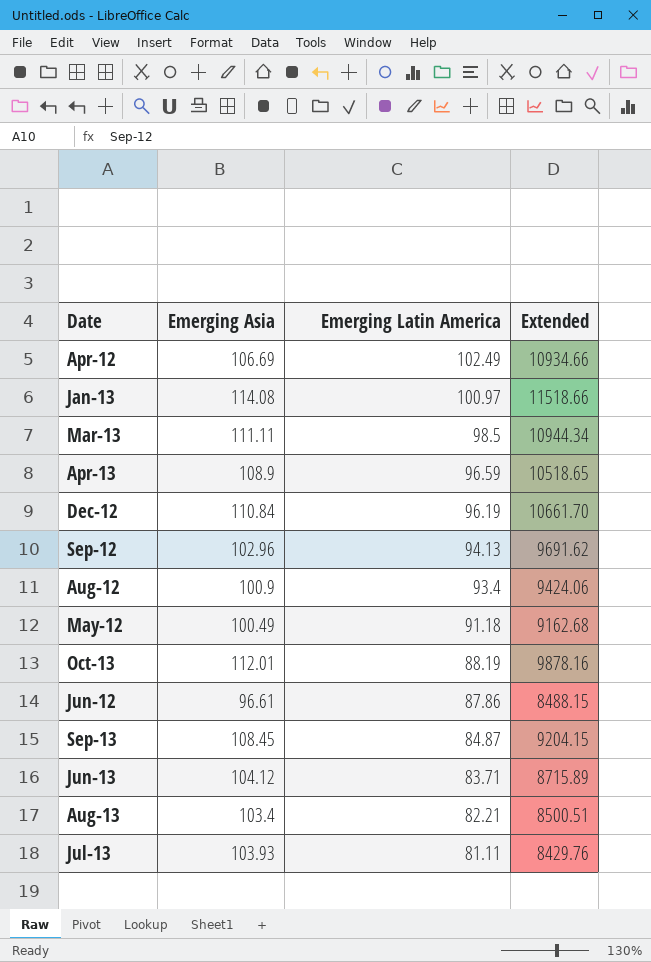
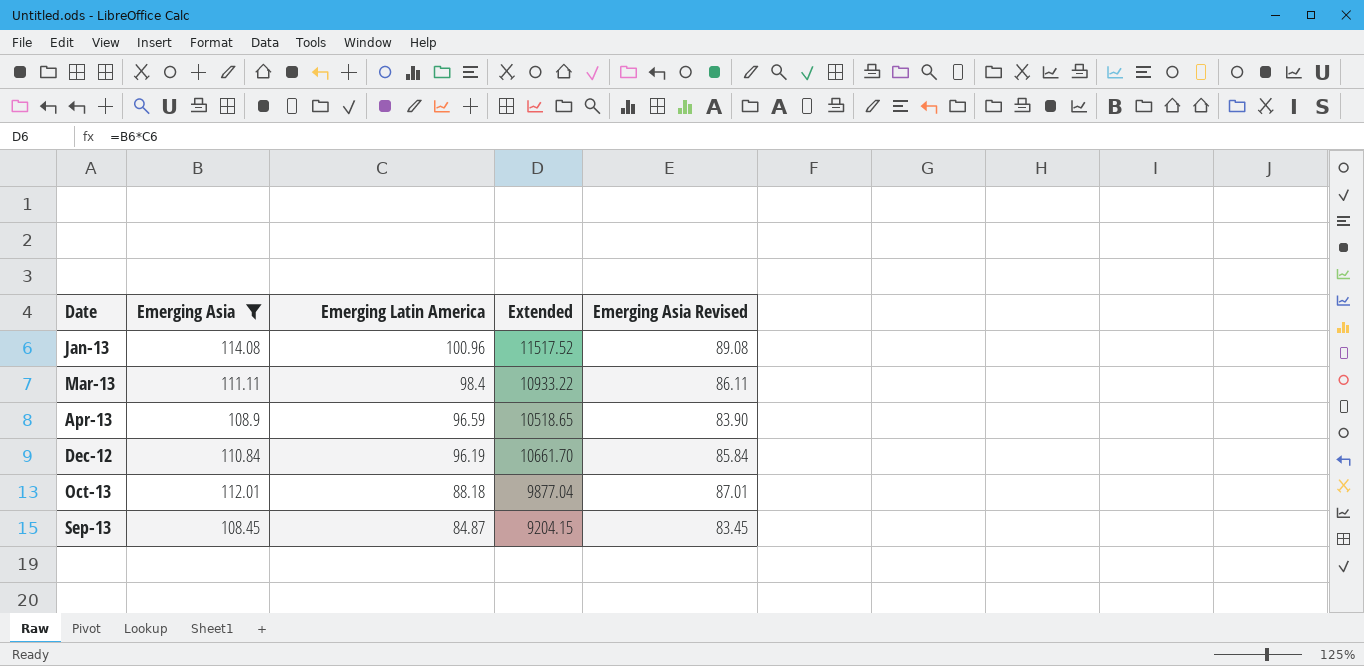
filter: none -> Emerging Asia >= 108.45
column Emerging Asia Revised | formula: none -> [Emerging Asia] - 25
Jan-13 | Emerging Latin America: 100.97 -> 100.96
Jan-13 | Extended: 11518.66 -> 11517.52
Mar-13 | Emerging Latin America: 98.5 -> 98.4
Mar-13 | Extended: 10944.34 -> 10933.22
Oct-13 | Emerging Latin America: 88.19 -> 88.18
Oct-13 | Extended: 9878.16 -> 9877.04

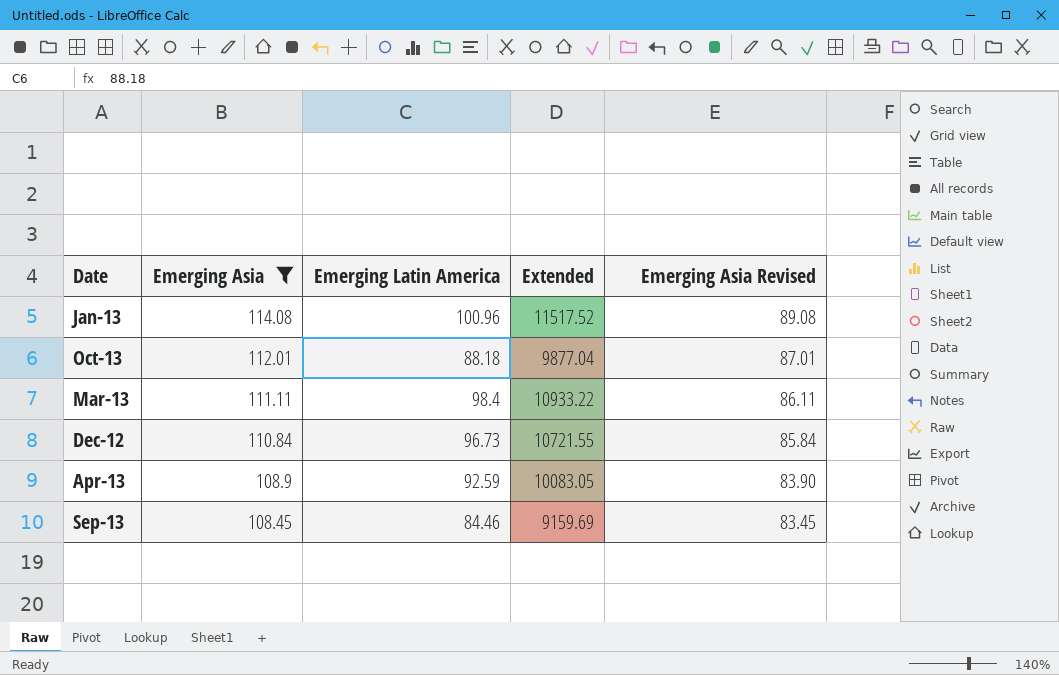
row order: Emerging Latin America descending -> Emerging Asia descending
Dec-12 | Emerging Latin America: 96.19 -> 96.73
Dec-12 | Extended: 10661.70 -> 10721.55
Apr-13 | Emerging Latin America: 96.59 -> 92.59
Apr-13 | Extended: 10518.65 -> 10083.05
Sep-13 | Emerging Latin America: 84.87 -> 84.46
Sep-13 | Extended: 9204.15 -> 9159.69

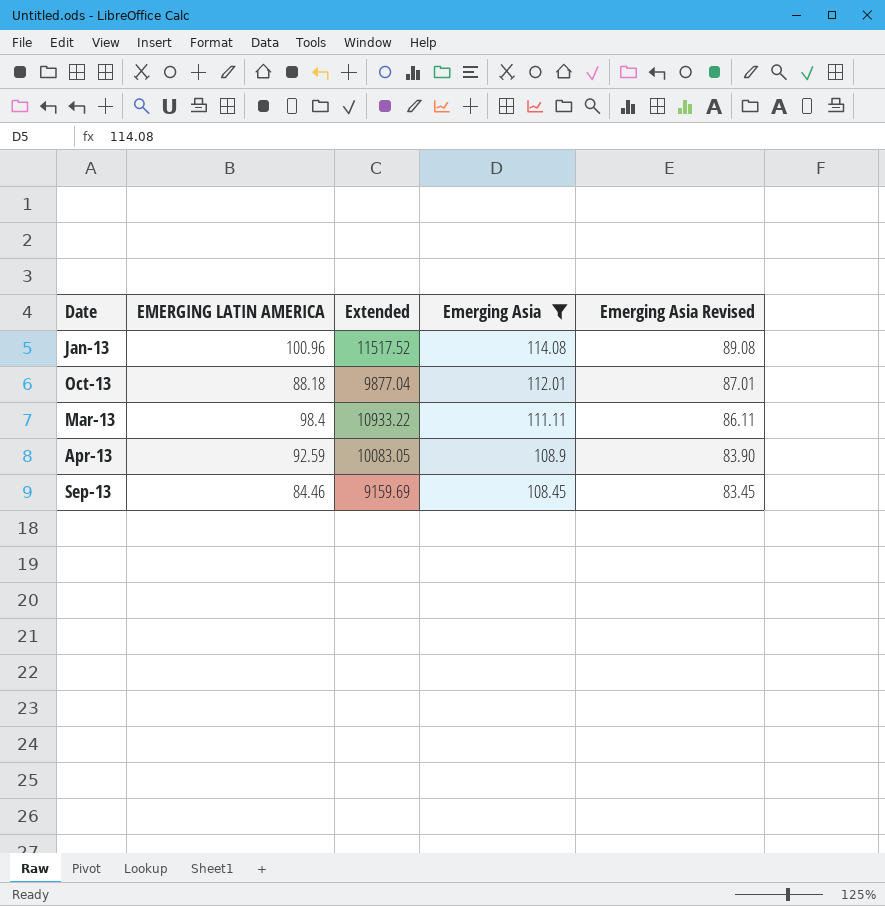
column name: Emerging Latin America -> EMERGING LATIN AMERICA
column Emerging Asia | position: 2 -> 4
row Dec-12: 110.84 | 96.73 | 10721.55 | 85.84 -> none

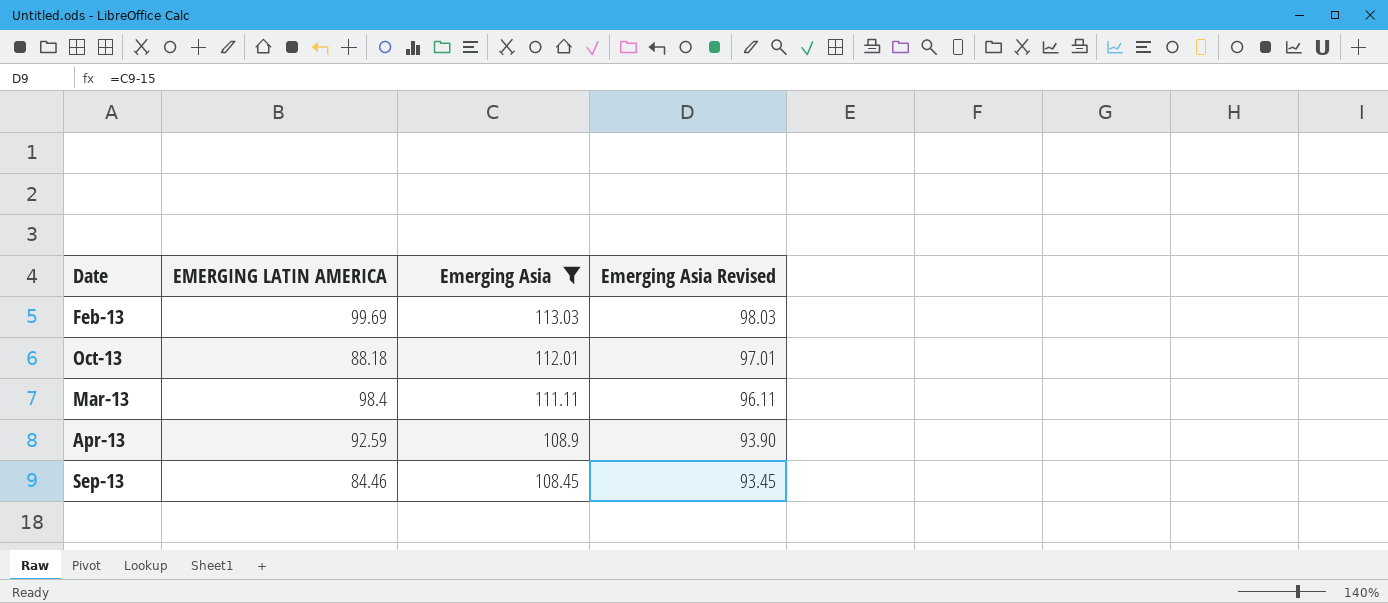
column Extended | formula: [EMERGING LATIN AMERICA] * [Emerging Asia] -> none
column Emerging Asia Revised | formula: [Emerging Asia] - 25 -> [Emerging Asia] - 15
row Jan-13: 100.96 | 11517.52 | 114.08 | 89.08 -> none
row Feb-13: none -> 99.69 | 113.03 | 98.03

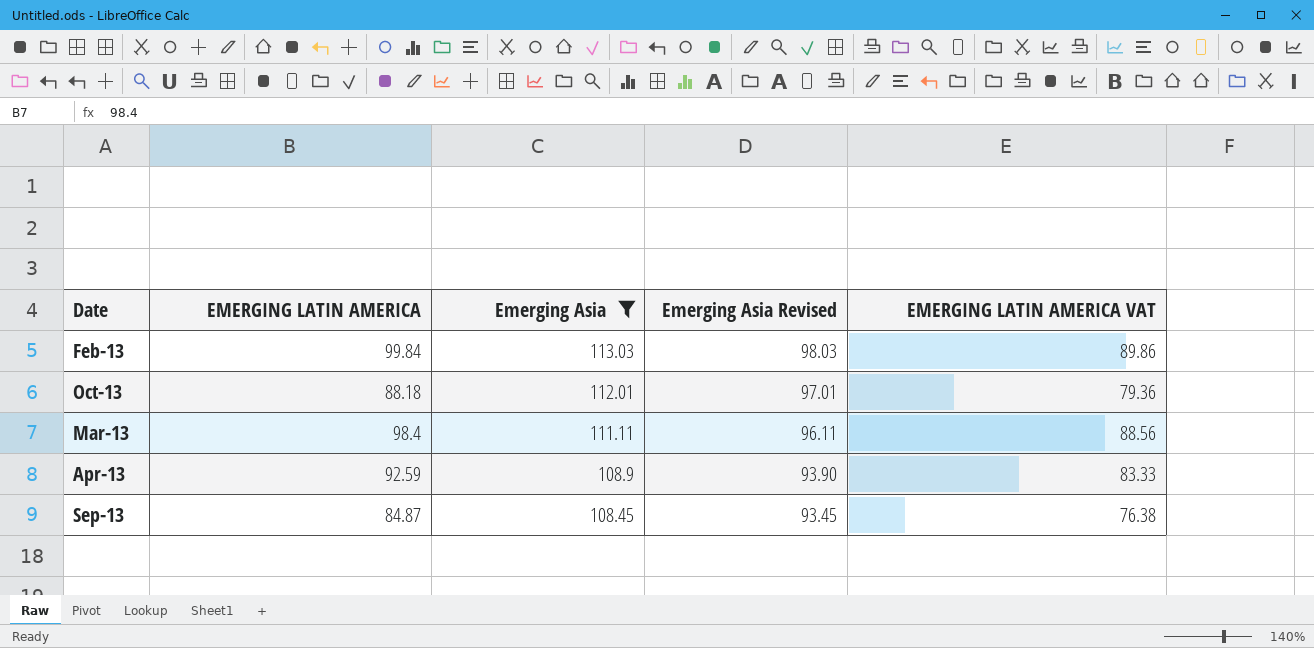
column EMERGING LATIN AMERICA VAT | formula: none -> [EMERGING LATIN AMERICA] * 0.9
Feb-13 | EMERGING LATIN AMERICA: 99.69 -> 99.84
Sep-13 | EMERGING LATIN AMERICA: 84.46 -> 84.87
---
Problem requirements
Each line from the one with "column Emerging Asia Revised | formula: [Emerging" to the end of the material needs to be output word for word, with no picture included.

Response
column Emerging Asia Revised | formula: [Emerging Asia] - 25 -> [Emerging Asia] - 15
row Jan-13: 100.96 | 11517.52 | 114.08 | 89.08 -> none
row Feb-13: none -> 99.69 | 113.03 | 98.03

column EMERGING LATIN AMERICA VAT | formula: none -> [EMERGING LATIN AMERICA] * 0.9
Feb-13 | EMERGING LATIN AMERICA: 99.69 -> 99.84
Sep-13 | EMERGING LATIN AMERICA: 84.46 -> 84.87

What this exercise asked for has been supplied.